Netflix and TikTok suspended most of their services in Russia on Sunday, as the government tightens restrictions on what citizens and media outlets can say about Russia’s conflict in Ukraine.
Pulling the plug on online entertainment — and information — is likely to further isolate the country and its people, coming after a growing number of multinational corporations have cut Russia off from vital financial services, technology, and a variety of consumer products in response to Western economic sanctions and global outrage over the invasion of Ukraine.
Visa, Mastercard, and American Express all announced over the weekend that they would discontinue service in Russia. Samsung Electronics, a leading supplier of both smartphones and computer chips from South Korea, announced a halt in product shipments to the country, joining other major technology companies such as Apple, Microsoft, Intel, and Dell.
And two of the so-called Big Four accounting firms announced on Sunday that they were withdrawing from the country. Both KPMG and PricewaterhouseCoopers announced that they would end their relationships with their Russia-based member firms, which employ thousands of people.
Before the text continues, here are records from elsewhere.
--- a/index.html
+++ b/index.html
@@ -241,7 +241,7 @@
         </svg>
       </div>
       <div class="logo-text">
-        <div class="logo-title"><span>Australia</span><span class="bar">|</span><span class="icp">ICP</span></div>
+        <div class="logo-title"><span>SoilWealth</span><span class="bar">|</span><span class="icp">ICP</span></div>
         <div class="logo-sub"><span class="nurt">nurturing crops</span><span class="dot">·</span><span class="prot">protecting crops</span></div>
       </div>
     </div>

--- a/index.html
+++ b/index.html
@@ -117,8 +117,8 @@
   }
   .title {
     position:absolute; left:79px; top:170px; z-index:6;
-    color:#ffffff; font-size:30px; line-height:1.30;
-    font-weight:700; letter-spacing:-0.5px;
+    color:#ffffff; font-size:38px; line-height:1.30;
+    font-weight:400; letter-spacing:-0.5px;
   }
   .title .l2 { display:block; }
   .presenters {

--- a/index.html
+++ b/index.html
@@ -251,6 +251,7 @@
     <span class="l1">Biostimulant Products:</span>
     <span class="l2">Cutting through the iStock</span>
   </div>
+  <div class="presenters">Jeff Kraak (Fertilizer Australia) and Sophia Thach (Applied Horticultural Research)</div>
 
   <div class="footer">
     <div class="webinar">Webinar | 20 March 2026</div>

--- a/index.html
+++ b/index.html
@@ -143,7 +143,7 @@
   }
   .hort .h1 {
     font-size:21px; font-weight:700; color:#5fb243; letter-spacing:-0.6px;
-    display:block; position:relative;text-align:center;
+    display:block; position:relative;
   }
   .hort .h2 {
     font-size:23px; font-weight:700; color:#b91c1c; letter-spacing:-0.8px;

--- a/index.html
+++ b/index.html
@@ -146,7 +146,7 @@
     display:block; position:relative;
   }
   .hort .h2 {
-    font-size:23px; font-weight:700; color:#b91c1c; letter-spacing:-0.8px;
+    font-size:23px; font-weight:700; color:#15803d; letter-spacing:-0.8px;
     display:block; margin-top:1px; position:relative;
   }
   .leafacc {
Ukraine’s minister of digital transformation, Mykhailo Fedorov, urged US technology companies to do more to counter Russia on Sunday. He tweeted open letters requesting that Apple and Google close their app stores in Russia, as well as Amazon and Microsoft suspend their cloud computing services.
Internet service providers and app developers have been hesitant to take actions that could deprive Russian citizens of social media and other sources of information.
That changed on Friday when Russian President Vladimir Putin stepped up his crackdown on media outlets and individuals who do not toe the Kremlin line on the war, blocking Facebook and Twitter and signing legislation criminalizing the intentional spread of what Moscow considers “fake” news.
Netflix didn’t say why it was suspending services on Sunday, only that it was due to “circumstances on the ground.” The company had previously stated that it would refuse to broadcast Russian state television channels.
TikTok announced that Russian users of its popular social media app would no longer be able to post new videos or live streams, and they would also be unable to view videos shared from other parts of the world.
“In light of Russia’s new ‘fake news’ law, we have no choice but to suspend live streaming and new content to our video service while we investigate the safety implications of this law,” TikTok said in a tweet. “There will be no disruption to our in-app messaging service.”
TikTok spokesperson Hilary McQuaide stated that the TikTok app in Russia is now in “view-only” mode, preventing users from posting or viewing new videos or live streams. They can still view older videos, but only if they are from outside the country, according to her.
“The safety of our employees is our top priority,” she said, adding that the video-sharing service, which is part of the China-based tech company ByteDance, did not want to expose either its Russian employees or users to serious criminal penalties. Some protesters who took to the streets in Moscow, St. Petersburg, and other Russian cities to condemn the invasion of Ukraine used social media platforms to spread their message.
The new “fake news” legislation, which was quickly approved by both houses of the Kremlin-controlled parliament and signed by Putin, imposes prison sentences of up to 15 years for those who spread information contradicting the Russian government’s narrative on the war.
Several news organizations have also stated that they will take a break from reporting inside Russia to assess the situation. Russian authorities have repeatedly and incorrectly labeled reports of Russian military defeats or civilian deaths in Ukraine as “fake news.” Russia’s invasion of Ukraine is referred to as a “special military operation” rather than war or invasion by state media outlets.
The law envisages sentences of up to three years or fines for spreading what authorities deem to be false news about the military, but the maximum punishment rises to 15 years for cases deemed to have led to “severe consequences.”